Osbaston Hall is a privately owned 18th-century country house at Osbaston, Leicestershire. It is the home of the de Lisle family and a Grade II* listed building.

The oldest fabric of the house dates from the late 16th or early 17th century. The manor was acquired by the Wrightson family in the mid-17th century and passed to the Mundy family when Philipa Wrightson, heiress to the estate, married Francis Mundy of Markeaton Hall. The old manor house was rebuilt in about 1720 by Wrightson Mundy (High Sheriff of Derbyshire and Member of Parliament for Leicester in 1737).

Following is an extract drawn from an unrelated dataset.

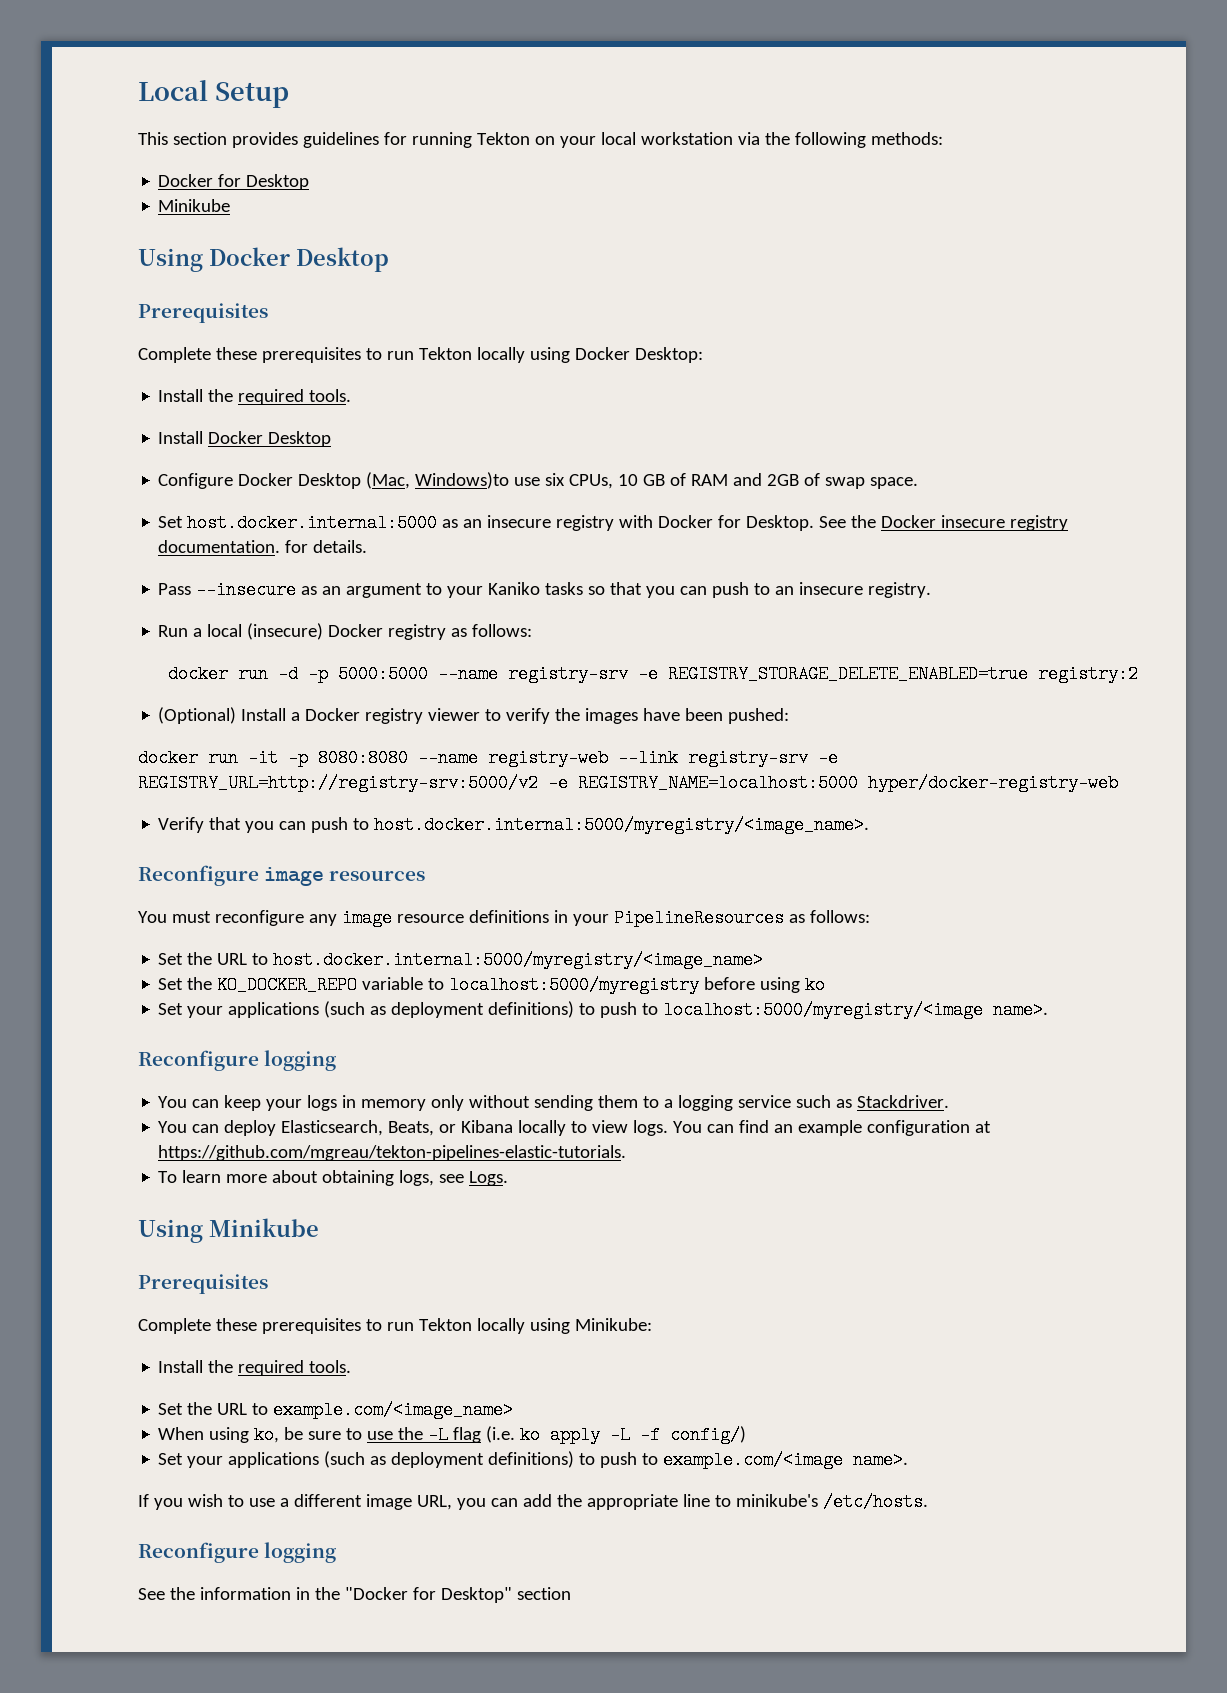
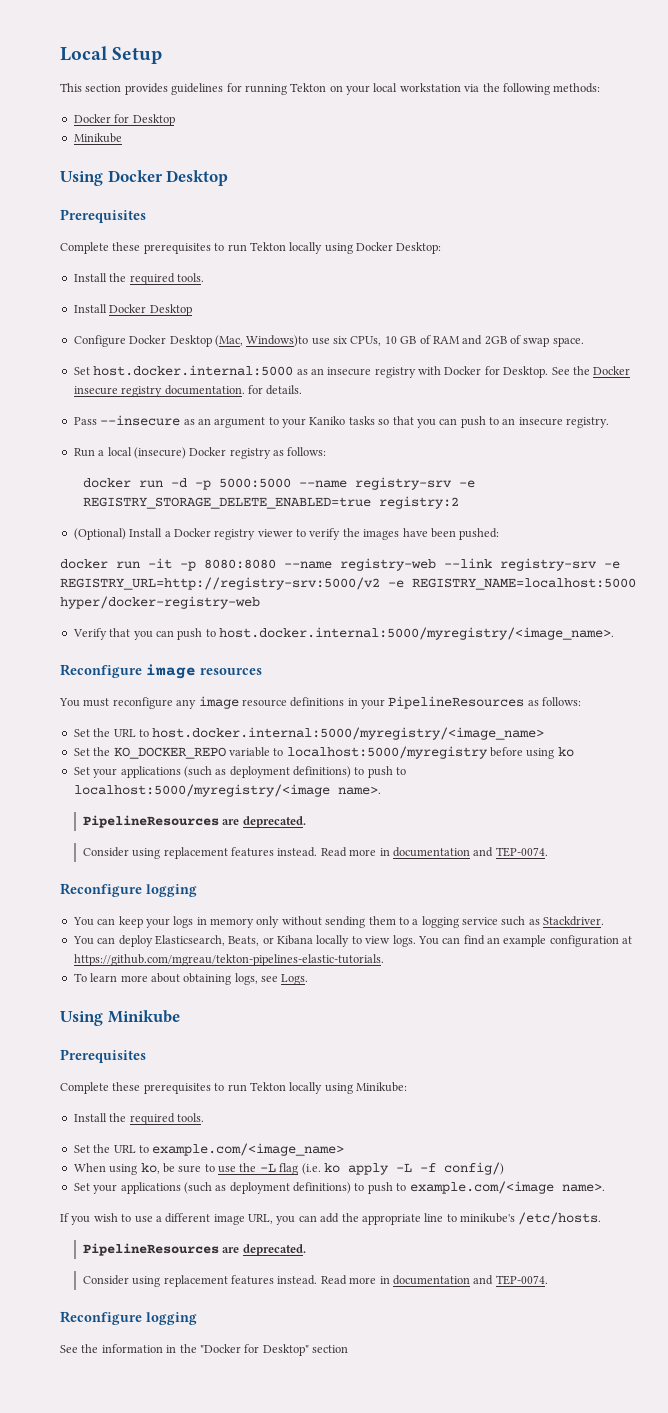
(1049, 1010) none -> [82,815,306,828] [82,847,548,859] // PipelineResources are deprecated. // Consider using replacement features instead. Read more in documentation and TEP-0074.
(928, 1502) none -> [82,1243,306,1256] [82,1275,548,1287] // PipelineResources are deprecated. // Consider using replacement features instead. Read more in documentation and TEP-0074.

The south-facing seven-bayed entrance front has two storeys and attics. The central three bays are recessed and carry a Tuscan porch. The garden or west front has ten bays divided by substantial pilasters. The lake or west front is in three distinct blocks, each of three bays. The house was the home of Francis Noel Clarke Mundy, by whom the estate was sold in 1766.

Thereafter, there were several owners. In 1827 it was acquired by Thomas Cope (High Sheriff of Leicestershire in 1856). A later Thomas Cope was in 1918 created the first of the Cope baronets of Osbaston. The house was sold to Jonathan Guinness in 1966 and later to the de Lisles.